*** Input

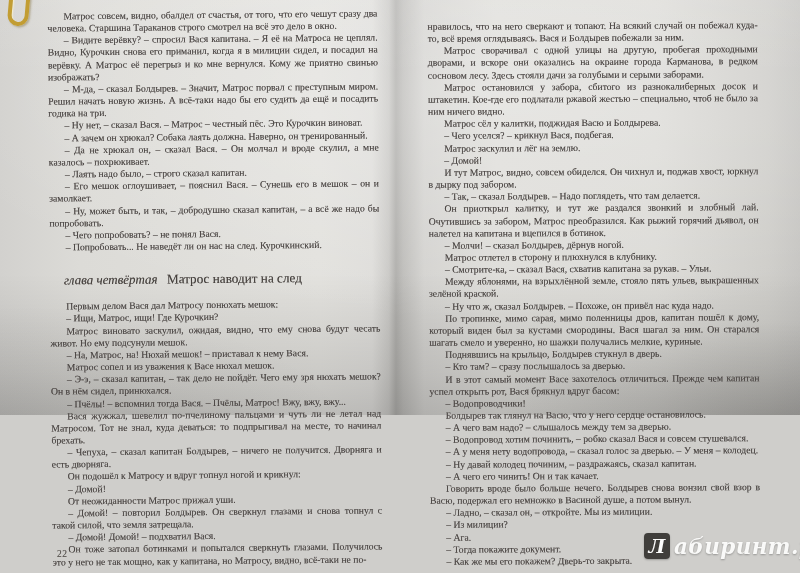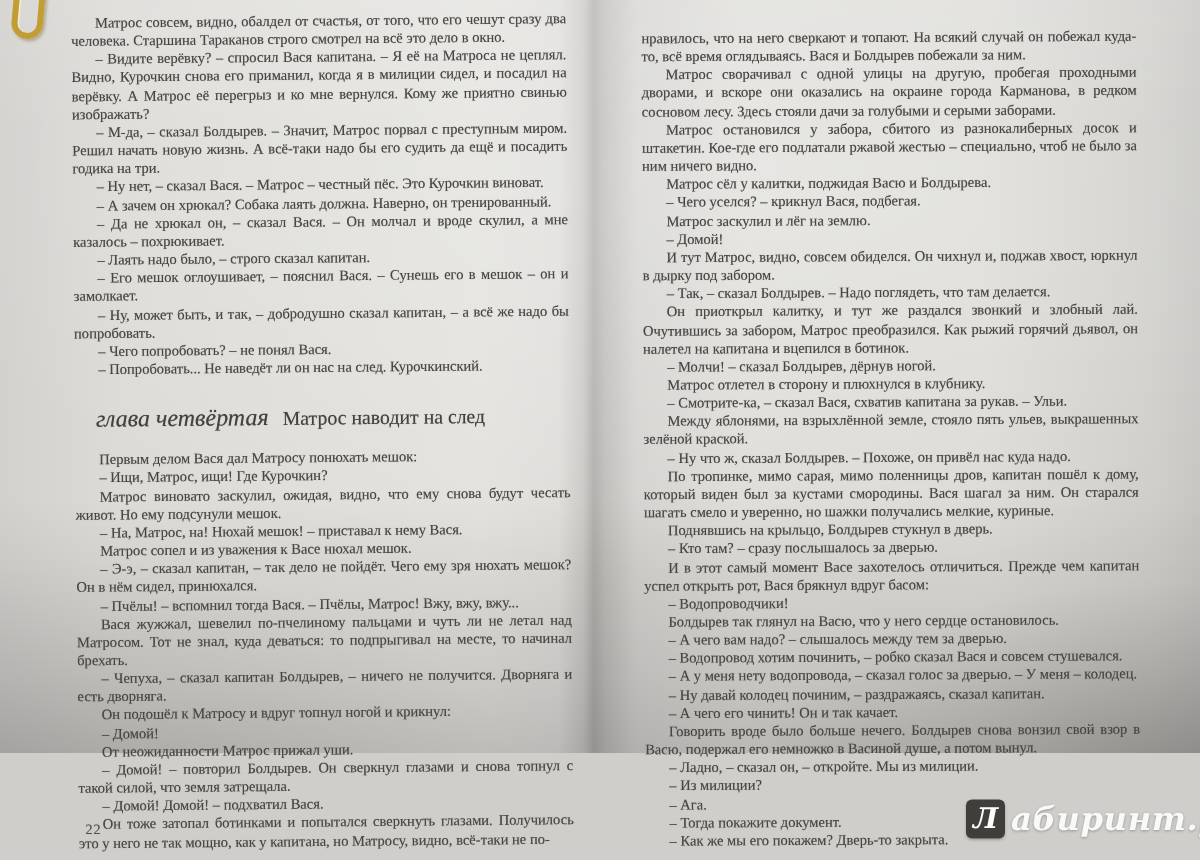--- a/index.html
+++ b/index.html
@@ -1,39 +1,39 @@
 <!DOCTYPE html>
 <html><head>
 <meta charset="utf-8">
 <style>
   html,body{margin:0;padding:0;}
   body{width:800px;height:573px;overflow:hidden;background:#cfcecb;}
   .photo{
-    position:relative;width:800px;height:502px;
+    position:relative;width:800px;height:415px;
     font-family:"Liberation Serif","DejaVu Serif",serif;
     background:
       radial-gradient(46% 34% at 97% 103%, rgba(30,28,26,0.20), rgba(30,28,26,0) 75%),
       radial-gradient(60% 45% at 2% 105%, rgba(30,28,26,0.10), rgba(30,28,26,0) 70%),
       linear-gradient(to bottom, rgba(255,255,255,0.10) 0%, rgba(255,255,255,0) 18%, rgba(0,0,0,0) 66%, rgba(0,0,0,0.10) 90%, rgba(0,0,0,0.16) 100%),
       radial-gradient(120% 90% at 63% 22%, rgba(255,255,255,0.30), rgba(255,255,255,0) 62%),
       linear-gradient(to right,
         #d2d1ce 0%, #dcdbd7 10%, #e2e1dd 40%, #dedddA 46.5%,
         #c9c8c5 48.6%, #aeadaa 49.5%, #bdbcb9 50.4%, #d3d2cf 53%,
         #dddcd8 62%, #dbdad6 82%, #cecdc9 96%, #c6c5c2 100%);
   }
   .page-text{
     position:absolute;color:#4a4543;font-size:9.7px;line-height:12.15px;
     text-align:justify;text-shadow:0 0 0.5px rgba(74,69,67,0.55);
   }
   .page-left{left:50px;top:9px;width:330px;transform:rotate(-0.55deg);}
   .page-right{left:429px;top:20px;width:330px;transform:rotate(-0.3deg);}
   p.para{margin:0;text-indent:16px;}
   p.para.ni{text-indent:0;}
   .chapter{margin:21px 0 13px 0;padding-left:14px;color:#45403d;color:#45403d;white-space:nowrap;}
-  .kicker{font-style:italic;font-size:16px;}
+  .kicker{font-style:italic;font-size:13px;}
   .title{font-size:13.2px;margin-left:7px;}
   .pagenum{
     position:absolute;left:57px;top:549px;font-size:9.5px;color:#57534f;
     letter-spacing:0.5px;text-shadow:0 0 0.5px rgba(87,83,79,0.5);text-align:right;
   }
   .clip{
     position:absolute;left:9px;top:-26px;width:13px;height:44px;
     border:4.5px solid #c29d33;border-radius:11px;transform:rotate(5deg);
     box-shadow:1.5px 1.5px 2px rgba(110,85,20,0.35), inset 1px 1px 1.5px rgba(255,246,205,0.85);
     background:transparent;

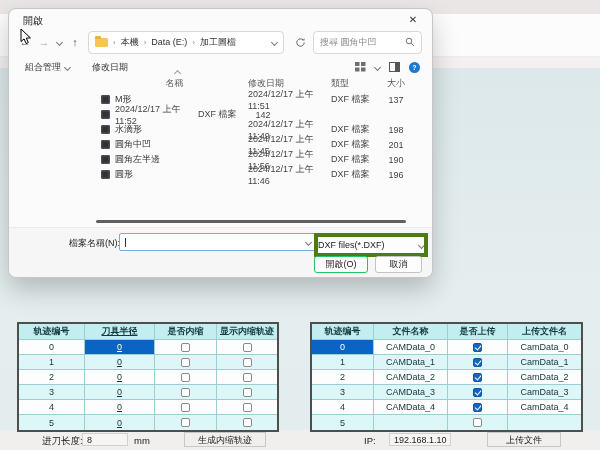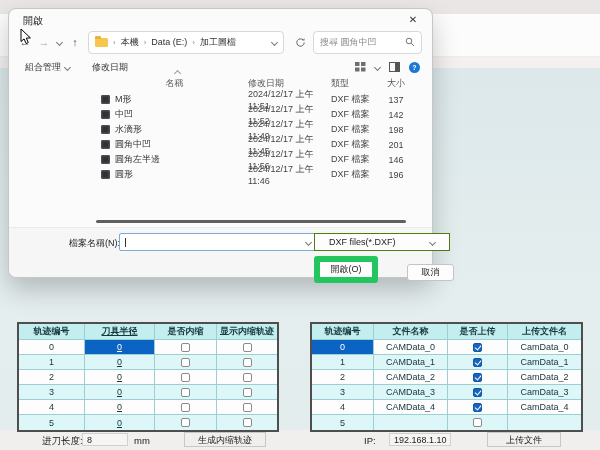--- a/index.html
+++ b/index.html
@@ -61,27 +61,27 @@
 
   .hscroll{position:absolute;top:211px;left:87px;width:310px;height:3px;background:#5f5f5f;border-radius:2px;}
 
   .dlg-footer{position:absolute;left:0;right:0;top:218px;bottom:0;background:#f6f6f6;border-top:1px solid #ebebeb;
               border-radius:0 0 8px 8px;}
   .fname-label{position:absolute;top:9px;left:60px;color:#222;}
   .fname-input{position:absolute;top:5px;left:110px;width:186px;height:16px;background:#fff;
                border:1px solid #7fa9d8;border-radius:2px;display:flex;align-items:center;padding:0 5px;}
   .caret-bar{width:1px;height:9px;background:#333;}
   .fname-input .chev{margin-left:auto;}
-  .ftype-select{position:absolute;top:5px;left:305px;width:106px;height:16px;border:1px solid #4d7c0f;border-radius:0;
-                background:#fdfdfd;display:flex;align-items:center;padding:0 14px;color:#222;}
+  .ftype-select{position:absolute;top:5px;left:305px;width:106px;height:16px;border:4px solid #4d7c0f;border-radius:0;
+                background:#fdfdfd;display:flex;align-items:center;padding:0 0;color:#222;}
   .ftype-select .chev{margin-left:auto;}
-  .btn-open{position:absolute;top:28px;left:305px;width:52px;height:15px;border:6px solid #22c55e;border-radius:3px;
+  .btn-open{position:absolute;top:28px;left:305px;width:52px;height:15px;border:1px solid #22c55e;border-radius:3px;
             background:#fdfdfd;text-align:center;line-height:15px;color:#222;}
-  .btn-cancel{position:absolute;top:36px;left:366px;width:45px;height:15px;border:1px solid #c4c4c4;border-radius:3px;
-            background:#fdfdfd;text-align:center;line-height:15px;color:#222;margin-left:32px;}
+  .btn-cancel{position:absolute;top:28px;left:366px;width:45px;height:15px;border:1px solid #c4c4c4;border-radius:3px;
+            background:#fdfdfd;text-align:center;line-height:15px;color:#222;}
 
   
   .cursor{position:absolute;left:20px;top:28px;z-index:50;}
 
   
   .ptable{position:absolute;border:2px solid #4e4e4e;background:#fdfdfd;font-size:9px;color:#15353a;}
   .left-table{left:17px;top:322px;width:258px;}
   .right-table{left:310px;top:322px;width:269px;}
   .trow{display:flex;height:15px;}
   .trow.head{height:16px;background:#c2eef0;font-weight:bold;color:#17393d;}
@@ -192,21 +192,20 @@
   <div class="filelist">
     <div class="frow">
       <span class="f-ico"></span>
       <span class="f-name">M形</span>
       <span class="f-date">2024/12/17 上午 11:51</span>
       <span class="f-type">DXF 檔案</span>
       <span class="f-size">137</span>
     </div>
     <div class="frow">
       <span class="f-ico"></span>
-      <span class="f-name">中凹</span>
       <span class="f-date">2024/12/17 上午 11:52</span>
       <span class="f-type">DXF 檔案</span>
       <span class="f-size">142</span>
     </div>
     <div class="frow">
       <span class="f-ico"></span>
       <span class="f-name">水滴形</span>
       <span class="f-date">2024/12/17 上午 11:49</span>
       <span class="f-type">DXF 檔案</span>
       <span class="f-size">198</span>
@@ -216,21 +215,21 @@
       <span class="f-name">圓角中凹</span>
       <span class="f-date">2024/12/17 上午 11:45</span>
       <span class="f-type">DXF 檔案</span>
       <span class="f-size">201</span>
     </div>
     <div class="frow">
       <span class="f-ico"></span>
       <span class="f-name">圓角左半邊</span>
       <span class="f-date">2024/12/17 上午 11:56</span>
       <span class="f-type">DXF 檔案</span>
-      <span class="f-size">146</span>
+      <span class="f-size">190</span>
     </div>
     <div class="frow">
       <span class="f-ico"></span>
       <span class="f-name">圓形</span>
       <span class="f-date">2024/12/17 上午 11:46</span>
       <span class="f-type">DXF 檔案</span>
       <span class="f-size">196</span>
     </div>
   </div>
 

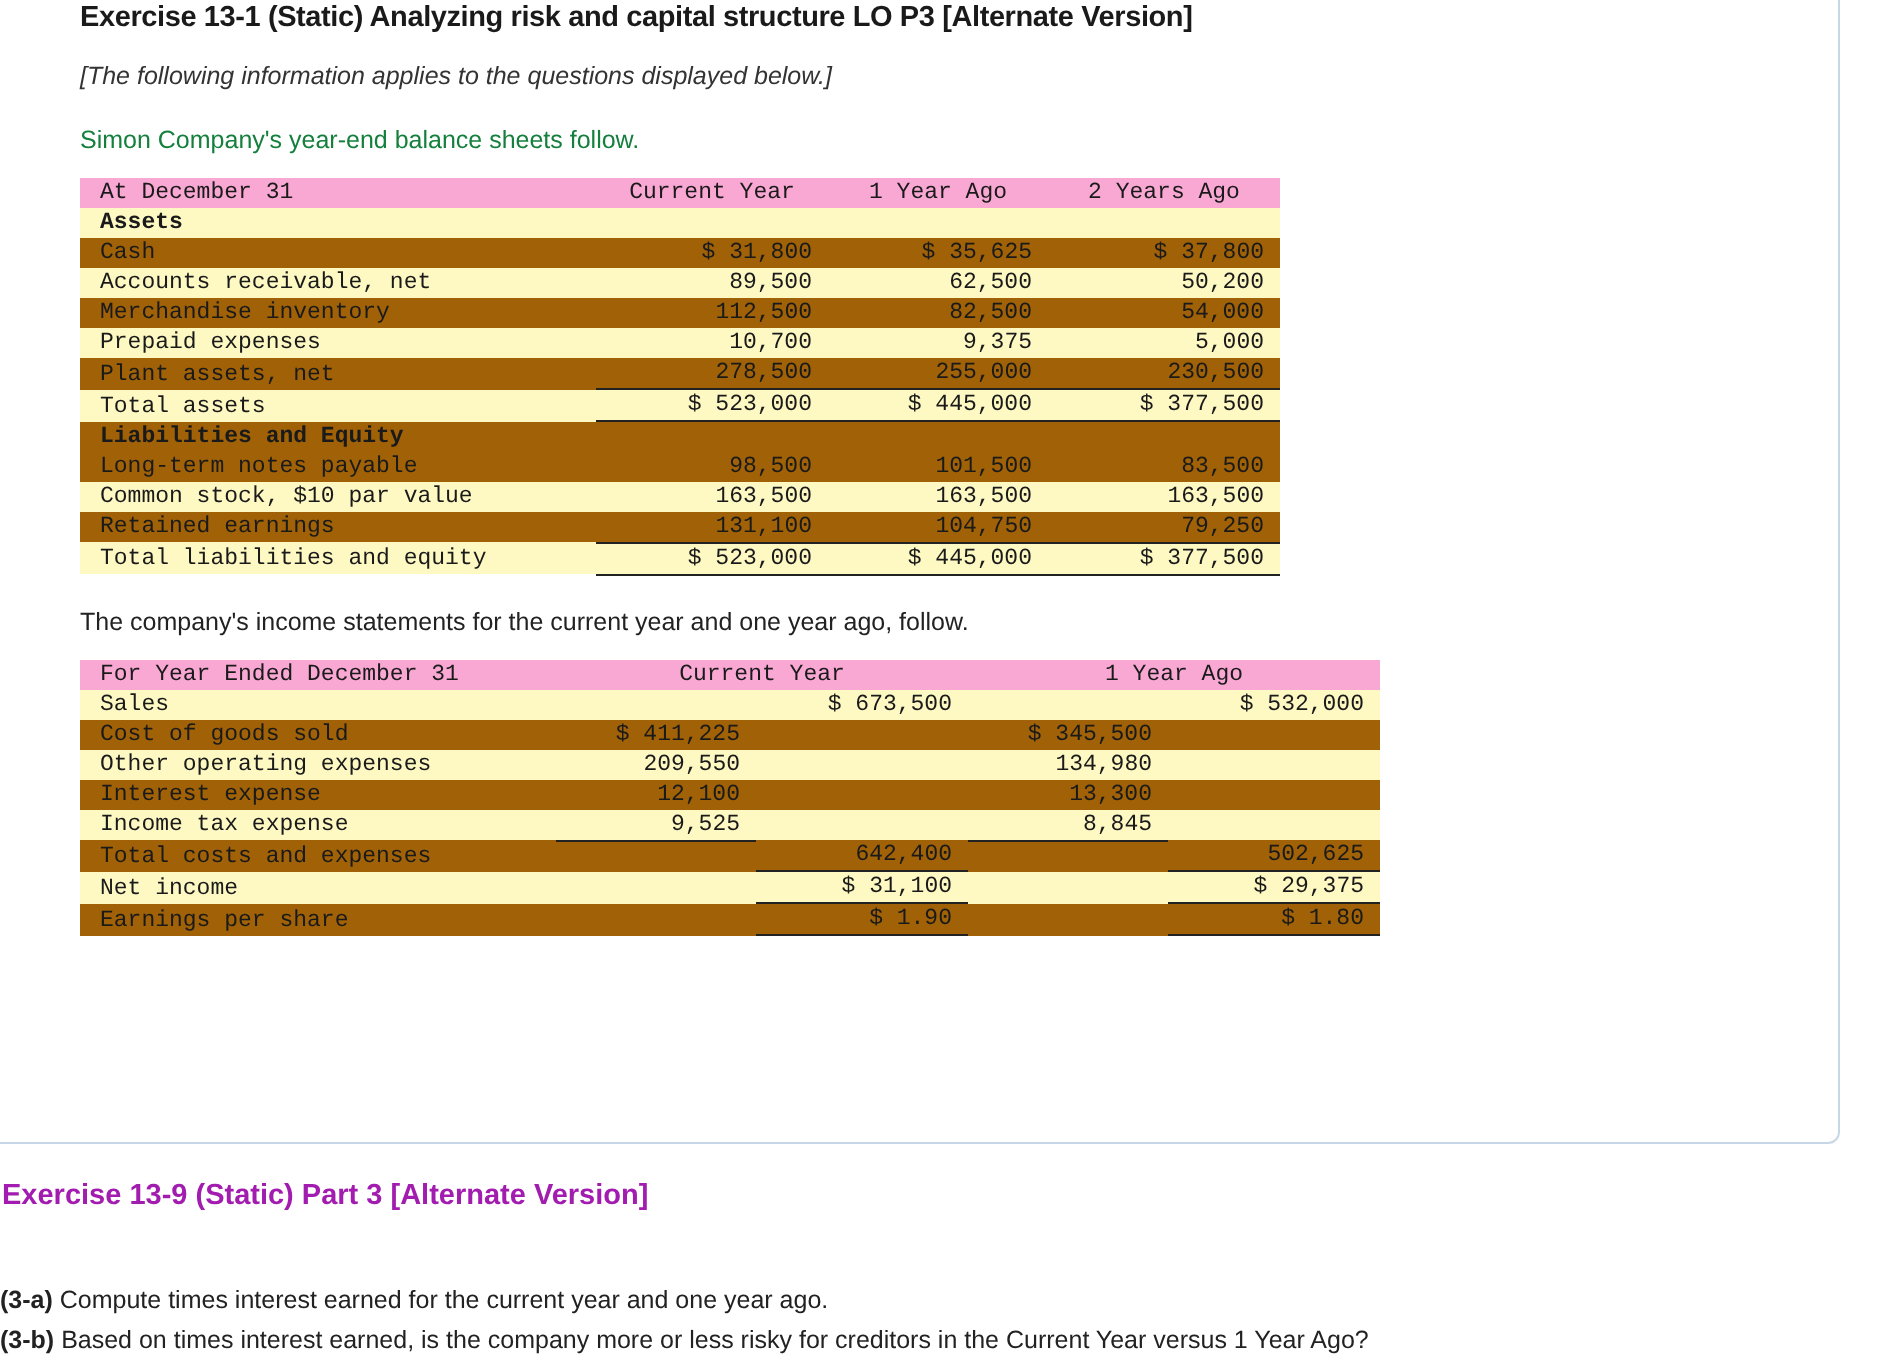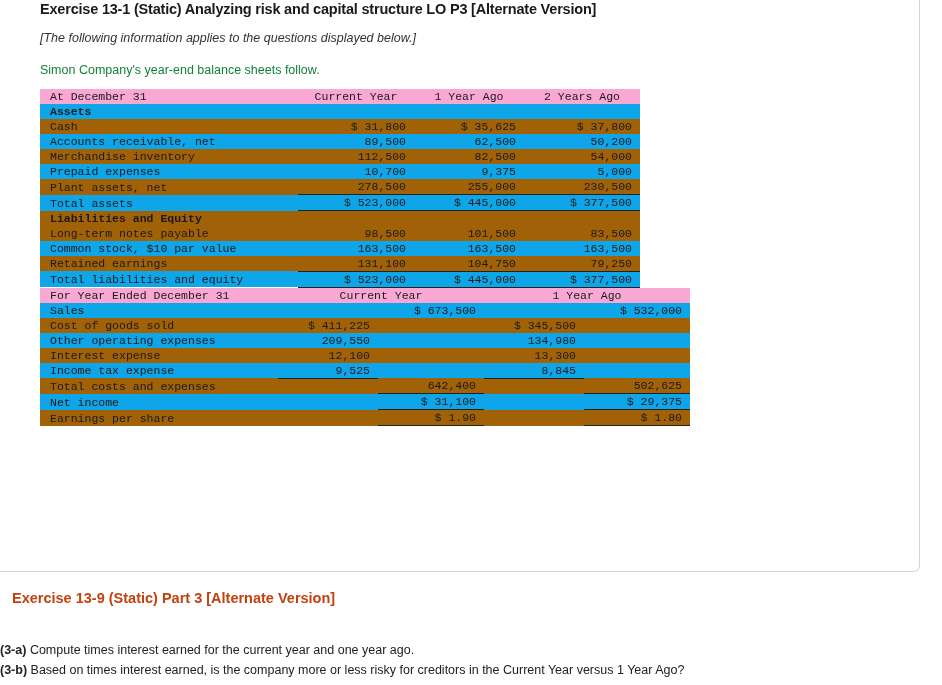--- a/index.html
+++ b/index.html
@@ -63,21 +63,21 @@
   }
   table.fin td, table.fin th {
     padding: 1px 0;
     white-space: nowrap;
     vertical-align: bottom;
   }
   .bs { width: 600px; }
   .is { width: 650px; }
 
   .rowband td { background: #a16207; }
-  .rowwhite td { background: #0ea5e9; }
+  .rowwhite td { background: #fef9c3; }
 
   .hdr td {
     background: #f9a8d4;
     font-weight: normal;
   }
   .lbl {
     text-align: left;
     padding-left: 10px !important;
   }
   .num {
@@ -102,25 +102,25 @@
   .is .c-c { width: 100px; }
   .is .c-d { width: 106px; }
   .dbl {
     border-top: 1px solid #222;
     border-bottom: 1px double #222;
   }
   .underline-cell { border-bottom: 1px solid #222; }
 
   .part-title {
     position: absolute;
-    left: 12px;
+    left: 1px;
     top: 590px;
     font-size: 14.5px;
     font-weight: bold;
-    color: #c2410c;
+    color: #a21caf;
   }
   .q {
     position: absolute;
     left: 0;
     font-size: 12.5px;
     color: #222;
   }
   .q b { font-weight: bold; }
   .q1 { top: 643px; }
   .q2 { top: 663px; }
@@ -216,20 +216,21 @@
         </tr>
         <tr class="rowwhite">
           <td class="lbl">Total liabilities and equity</td>
           <td class="num dbl">$ 523,000</td>
           <td class="num dbl">$ 445,000</td>
           <td class="num dbl">$ 377,500</td>
         </tr>
       </tbody>
     </table>
 
+    <div class="lead2">The company's income statements for the current year and one year ago, follow.</div>
 
     <table class="fin is">
       <colgroup>
         <col class="c-lbl">
           <col class="c-a">
           <col class="c-b">
           <col class="c-c">
           <col class="c-d">
       </colgroup>
       <tbody>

******

**Task objective:**
Within the entries above, some lines may contain "ftype". Report how many, and nothing else.

**Finished exercise:**
3